So, my call story:
The first time I pronounced the Assurance of Pardon during a worship service, something clicked. It was the summer of 2002, and I had just begun my first required field education experience, a 10 week church internship in Parkville, Missouri. On the very first Sunday, I was tasked with leading the Call To Confession, the Prayer of Confession, and the Assurance of Pardon. It was the Assurance that did it.
Something crystallized in all of my education and experience in that moment. Saying to a sanctuary full of strangers, “Believe the good news: in Jesus Christ we are forgiven” instantly felt like the thing I was supposed to be doing in a way nothing else had. At the close of the internship I returned to seminary fully committed to training for the pastorate.
Almost every pastor I ever met has a story like that. There was a moment, an encounter, an exchange. Some call stories are about worship, like mine is. Some are about pastoral care, or service. Some happen in solitude. One of my favorite, Frederick Buechner’s, is about laughter.
Here is what I now think about call stories, though. They aren’t forever. They don’t impart an eternal identity. They don’t give you a template for what to do with the rest of your life.

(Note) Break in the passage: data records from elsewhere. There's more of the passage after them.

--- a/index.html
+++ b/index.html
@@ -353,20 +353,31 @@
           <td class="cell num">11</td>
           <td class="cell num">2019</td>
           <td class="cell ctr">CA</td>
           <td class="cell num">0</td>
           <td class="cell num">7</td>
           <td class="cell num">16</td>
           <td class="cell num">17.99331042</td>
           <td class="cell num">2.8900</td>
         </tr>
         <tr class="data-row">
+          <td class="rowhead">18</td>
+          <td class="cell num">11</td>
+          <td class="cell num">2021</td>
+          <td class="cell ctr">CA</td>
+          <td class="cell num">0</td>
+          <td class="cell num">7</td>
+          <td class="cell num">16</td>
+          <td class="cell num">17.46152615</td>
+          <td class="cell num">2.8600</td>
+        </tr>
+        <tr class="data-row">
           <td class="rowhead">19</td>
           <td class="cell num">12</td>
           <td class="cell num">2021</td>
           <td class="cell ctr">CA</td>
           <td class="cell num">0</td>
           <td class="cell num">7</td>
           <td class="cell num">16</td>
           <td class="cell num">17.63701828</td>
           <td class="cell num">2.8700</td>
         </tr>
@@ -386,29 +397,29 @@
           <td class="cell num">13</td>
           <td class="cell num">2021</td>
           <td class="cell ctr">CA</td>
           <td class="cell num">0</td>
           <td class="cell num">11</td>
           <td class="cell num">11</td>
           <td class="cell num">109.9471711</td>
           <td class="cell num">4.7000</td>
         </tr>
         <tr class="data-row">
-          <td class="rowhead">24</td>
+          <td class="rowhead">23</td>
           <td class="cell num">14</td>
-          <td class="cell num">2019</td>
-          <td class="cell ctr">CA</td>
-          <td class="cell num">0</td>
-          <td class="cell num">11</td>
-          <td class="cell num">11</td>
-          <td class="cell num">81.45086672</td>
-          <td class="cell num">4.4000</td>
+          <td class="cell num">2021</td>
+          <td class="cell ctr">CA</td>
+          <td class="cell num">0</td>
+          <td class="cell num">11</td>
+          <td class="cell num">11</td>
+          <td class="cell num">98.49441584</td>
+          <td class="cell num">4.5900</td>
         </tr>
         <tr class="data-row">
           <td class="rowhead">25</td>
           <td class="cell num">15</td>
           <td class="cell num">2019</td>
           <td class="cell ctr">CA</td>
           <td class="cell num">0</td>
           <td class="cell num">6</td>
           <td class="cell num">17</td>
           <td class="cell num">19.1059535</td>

Why did I think, at 26 years old, that I had hit upon the thing I was meant to do forever? Why do some of my friends in ministry struggle, years into congregational ministry, to reconcile their experience of actually being a pastor with the vision of the calling that so arrested them in the beginning?

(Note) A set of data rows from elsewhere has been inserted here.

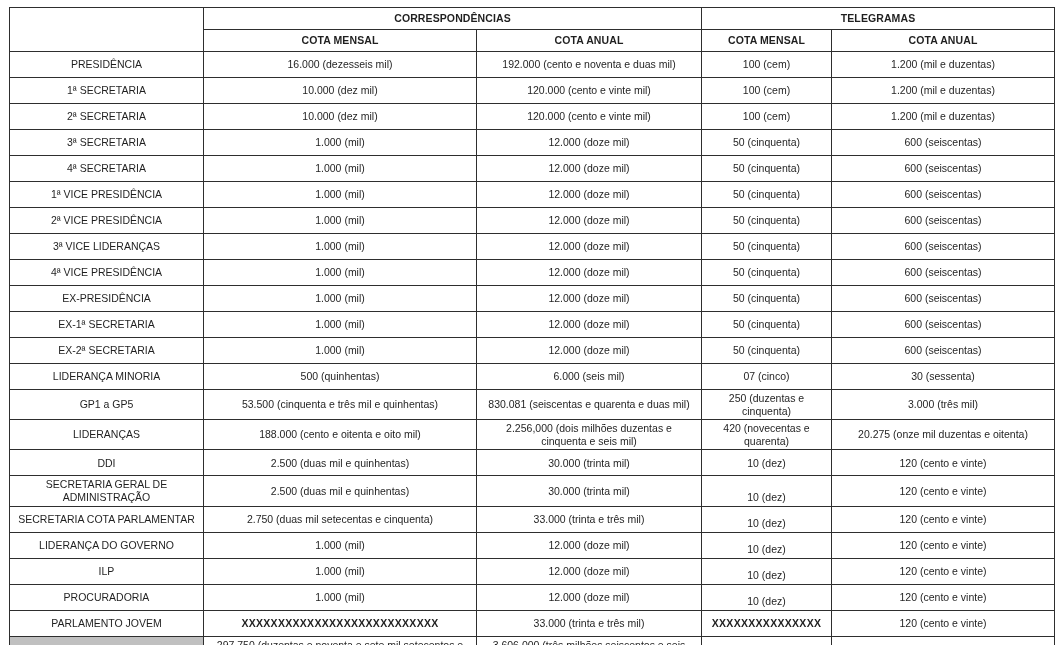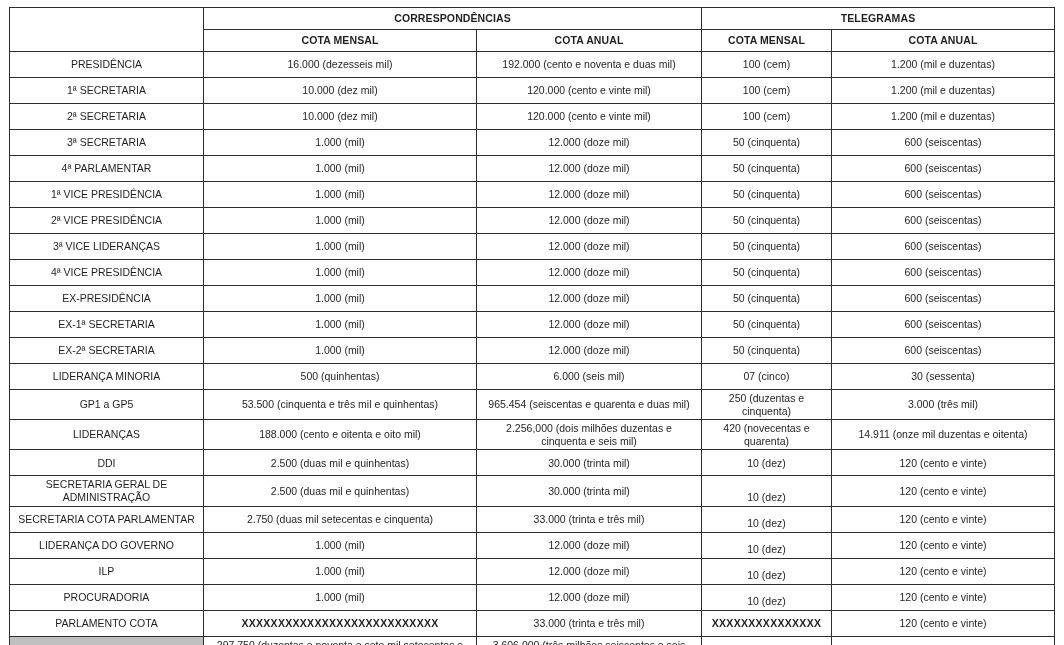--- a/index.html
+++ b/index.html
@@ -83,21 +83,21 @@
         <td class="value-cell">1.200 (mil e duzentas)</td>
       </tr>
       <tr>
         <td class="label-cell">3ª SECRETARIA</td>
         <td class="value-cell">1.000 (mil)</td>
         <td class="value-cell">12.000 (doze mil)</td>
         <td class="value-cell">50 (cinquenta)</td>
         <td class="value-cell">600 (seiscentas)</td>
       </tr>
       <tr>
-        <td class="label-cell">4ª PARLAMENTAR</td>
+        <td class="label-cell">4ª SECRETARIA</td>
         <td class="value-cell">1.000 (mil)</td>
         <td class="value-cell">12.000 (doze mil)</td>
         <td class="value-cell">50 (cinquenta)</td>
         <td class="value-cell">600 (seiscentas)</td>
       </tr>
       <tr>
         <td class="label-cell">1ª VICE PRESIDÊNCIA</td>
         <td class="value-cell">1.000 (mil)</td>
         <td class="value-cell">12.000 (doze mil)</td>
         <td class="value-cell">50 (cinquenta)</td>
@@ -148,30 +148,30 @@
       <tr>
         <td class="label-cell">LIDERANÇA MINORIA</td>
         <td class="value-cell">500 (quinhentas)</td>
         <td class="value-cell">6.000 (seis mil)</td>
         <td class="value-cell">07 (cinco)</td>
         <td class="value-cell">30 (sessenta)</td>
       </tr>
       <tr>
         <td class="label-cell">GP1 a GP5</td>
         <td class="value-cell">53.500 (cinquenta e três mil e quinhentas)</td>
-        <td class="value-cell">965.454 (seiscentas e quarenta e duas mil)</td>
+        <td class="value-cell">830.081 (seiscentas e quarenta e duas mil)</td>
         <td class="value-cell">250 (duzentas e cinquenta)</td>
         <td class="value-cell">3.000 (três mil)</td>
       </tr>
       <tr>
         <td class="label-cell">LIDERANÇAS</td>
         <td class="value-cell">188.000 (cento e oitenta e oito mil)</td>
         <td class="value-cell">2.256,000 (dois milhões duzentas e cinquenta e seis mil)</td>
         <td class="value-cell">420 (novecentas e quarenta)</td>
-        <td class="value-cell">14.911 (onze mil duzentas e oitenta)</td>
+        <td class="value-cell">20.275 (onze mil duzentas e oitenta)</td>
       </tr>
       <tr>
         <td class="label-cell">DDI</td>
         <td class="value-cell">2.500 (duas mil e quinhentas)</td>
         <td class="value-cell">30.000 (trinta mil)</td>
         <td class="value-cell">10 (dez)</td>
         <td class="value-cell">120 (cento e vinte)</td>
       </tr>
       <tr>
         <td class="label-cell">SECRETARIA GERAL DE ADMINISTRAÇÃO</td>
@@ -202,21 +202,21 @@
         <td class="value-cell">120 (cento e vinte)</td>
       </tr>
       <tr>
         <td class="label-cell">PROCURADORIA</td>
         <td class="value-cell">1.000 (mil)</td>
         <td class="value-cell">12.000 (doze mil)</td>
         <td class="value-cell low">10 (dez)</td>
         <td class="value-cell">120 (cento e vinte)</td>
       </tr>
       <tr>
-        <td class="label-cell">PARLAMENTO COTA</td>
+        <td class="label-cell">PARLAMENTO JOVEM</td>
         <td class="value-cell bold">XXXXXXXXXXXXXXXXXXXXXXXXXXX</td>
         <td class="value-cell">33.000 (trinta e três mil)</td>
         <td class="value-cell bold">XXXXXXXXXXXXXXX</td>
         <td class="value-cell">120 (cento e vinte)</td>
       </tr>
       <tr class="row-total">
         <td class="label-cell total-label">TOTAL</td>
         <td class="value-cell">297.750 (duzentas e noventa e sete mil setecentos e cinquenta)</td>
         <td class="value-cell">3.606,000 (três milhões seiscentos e seis mil)</td>
         <td class="value-cell">2.005 (dois mil e cinco)</td>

Let’s be honest about the hazy romanticism and sentimentality we attach to “call” talk. It’s not helpful. As much as that duo can sink marriages, it can do the same to ministry careers.
Here are three propositions about calls to ministry, then:
- A call experience is a window into a God-given talent and love for a type of work. The clouds may part for you while leading worship or while ministering to the sick in hospital or while driving the van on a mission trip. There is something in the work you’re good at and that makes you come alive.
- We’re called to work, not to roles. Confusing those two is troublesome. My vision of my work was bound up in my understanding of the role of a small church pastor; when, three years after my ordination, I couldn’t find any small churches to pastor, I came to doubt that I was called to ministry at all. What emerged was a very different role (Associate Pastor) with a different community (youth) than my call had envisioned, but that allowed me to deepen the work.
- Many call stories are set in the called’s youth or early adulthood. They testify to a spark for something about ministry that, at 40 or 50, may not be a raging fire. That doesn’t diminish the validity of the call, and it doesn’t mean that the called has forgotten their “first love” of ministry. It means they grew and changed. The church did too. The world did too.
What is the work you fell called to? There is more than one role in which to do it, for sure.